By Ken Belson The New York Times, SEPTEMBER 13, 2005

NEW YORK EBay said Monday that it had agreed to buy Skype Technologies, the Internet phone provider based in Luxembourg, for about $2.6 billion in cash and stock, a move that the company hopes will bolster trading on its online auction site.

The total value of the deal may grow based on "potential performance-based" considerations that could be worth an additional $1.5 billion, eBay said. Though revenue is expected to grow to about $200 million, from an estimated $60 million this year, eBay does not expect Skype to turn a profit until the fourth quarter next year.

EBay's purchase ends months of speculation about which company might buy Skype, which since 2002 has been giving away its software that allows people to talk to each other for free by linking their computers. News Corp., Google and Yahoo were mentioned at one time or another as potential suitors.

In buying Skype, eBay's executives are making an expensive gamble that giving its 157 million traders a way to talk to each other for free will make it easier for them swap everything from toys to cars. Skype could also help eBay's customers trade real estate, vacations and other services that typically involve more detailed conversations to complete, eBay said.

"Communications is at the heart of e-commerce and community," said Meg Whitman, chief executive of eBay, which also owns PayPal, the online payment provider. "By combining the two leading e-commerce franchises, eBay and PayPal, with the leader in Internet voice communications, we will create an extraordinarily powerful environment for business on the Net."

While eBay will acquire Skype's 54 million users in 225 countries and territories, the company said it was not interested in becoming a telecommunications provider or challenging incumbent phone providers.

Still, with Skype adding 150,000 users a day, the firm represents another threat to established carriers that have expensive phone and data networks.

In North America, Skype has more users and provides more voice minutes than any other Internet voice communications provider, the companies said.

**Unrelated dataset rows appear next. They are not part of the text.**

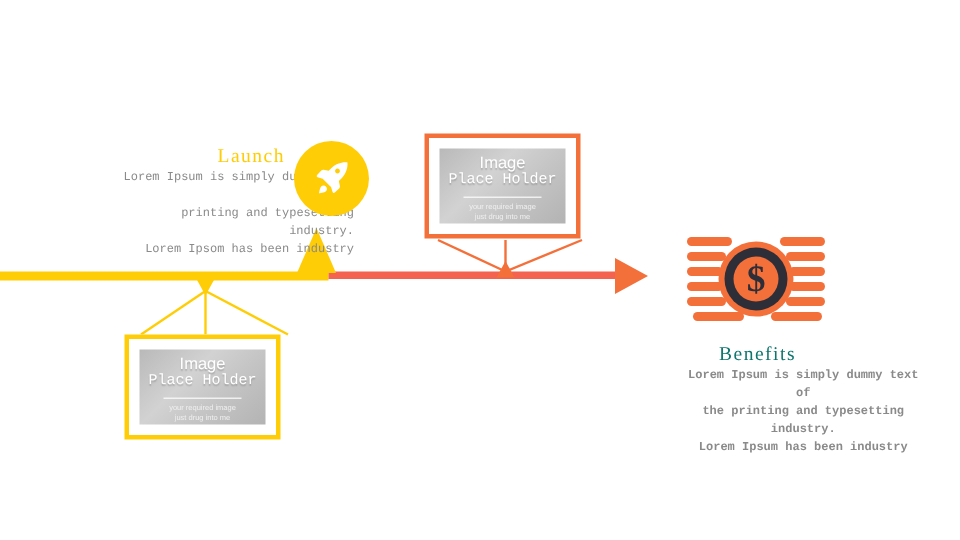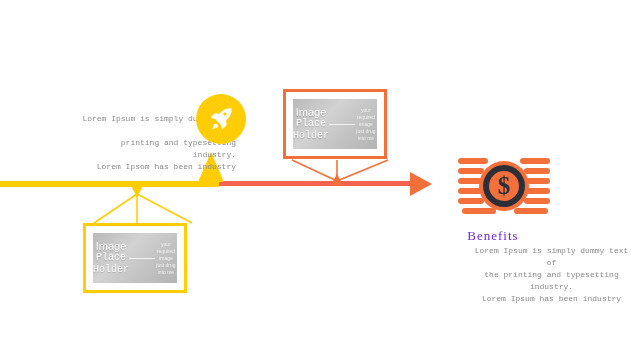--- a/index.html
+++ b/index.html
@@ -107,31 +107,32 @@
     text-align: right;
     color: #FFCD05;
   }
   #launch-body {
     left: 30px;
     top: 113px;
     width: 160px;
     text-align: right;
   }
   #benefits-heading {
-    left: 443px;
+    left: 455px;
     top: 228px;
     width: 100px;
     text-align: center;
-    color: #6d28d9;
+    color: #0f766e;
   }
   #benefits-body {
-    left: 428px;
+    left: 412px;
     top: 245px;
     width: 155px;
     text-align: center;
+    font-weight: bold;
   }
 
   
   .rocket-badge {
     position: absolute;
     left: 196px;
     top: 94px;
     width: 50px;
     height: 50px;
     border-radius: 50%;
@@ -157,21 +158,21 @@
     box-sizing: border-box;
   }
   .ph-inner {
     position: absolute;
     left: 7px;
     top: 7px;
     right: 7px;
     bottom: 7px;
     background: linear-gradient(135deg, #b9b9b9 0%, #d2d2d2 38%, #c4c4c4 64%, #b3b3b3 100%);
     display: flex;
-    flex-direction: row;
+    flex-direction: column;
     align-items: center;
     justify-content: flex-end;
   }
   .ph-title {
     font-family: "Liberation Sans", sans-serif;
     font-size: 11px;
     color: #ffffff;
     line-height: 12px;
     text-align: center;
     text-shadow: 0 1px 1px rgba(0,0,0,0.18);
@@ -229,20 +230,21 @@
   </svg>
 
   <svg class="fan" style="left:288px; top:158px;" width="110" height="26" viewBox="0 0 110 26">
     <g stroke="#F4703A" stroke-width="1.6" fill="none">
       <line x1="49" y1="23" x2="4" y2="2"></line>
       <line x1="49" y1="23" x2="49" y2="2"></line>
       <line x1="49" y1="23" x2="100" y2="2"></line>
     </g>
   </svg>
 
+  <div class="label-heading" id="launch-heading">Launch</div>
   <div class="label-body" id="launch-body">Lorem Ipsum is simply dummy text of the
 printing and typesetting industry.
 Lorem Ipsom has been industry</div>
 
   <div class="rocket-badge">
     <svg width="26" height="26" viewBox="0 0 26 26">
       <g fill="#ffffff">
         <path d="M23.4 2.2c-3.6-.4-7.7 1.1-10.4 3.8l-1.9 1.9-3.3-.7c-.6-.1-1.2.1-1.6.5L3.4 10.6c-.5.5-.3 1.3.4 1.5l3.3 1 .2.2 5.2 5.2.2.2 1 3.3c.2.7 1 .9 1.5.4l2.9-2.8c.4-.4.6-1 .5-1.6l-.7-3.3 1.9-1.9c2.7-2.7 4.2-6.8 3.8-10.4 0-.1-.1-.2-.2-.2zM17 9.6c-.9 0-1.6-.7-1.6-1.6S16.1 6.4 17 6.4s1.6.7 1.6 1.6S17.9 9.6 17 9.6z"></path>
         <path d="M6.1 18.3c-.9.9-1.4 4.6-1.4 4.6s3.7-.5 4.6-1.4c.9-.9.9-2.3 0-3.2-.9-.9-2.3-.9-3.2 0z"></path>
       </g>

About two million Skype customers have signed up for a pay service that allows them to use their computers to make calls to regular phone numbers as well as receive calls from landlines and mobile phones.

To complete these calls, Skype pays phone companies small per-minute fees.

Skype's software also offers features that include voice mail, instant messaging, call forwarding and conference calling.

Only 13 percent of Skype's users, though, are in North America; nearly half are in Europe and another quarter are in Asia.

With growth at eBay showing some signs of slowing, Whitman said she was not interested in developing a portal that included a variety of products and services, like Yahoo, Microsoft and Google have been doing.

"I'm a big believer in focusing brands and businesses that are in very large markets," she said by phone from London. EBay is "absolutely not" interested in developing a portal. "You can be sure we're going to focus on e-commerce."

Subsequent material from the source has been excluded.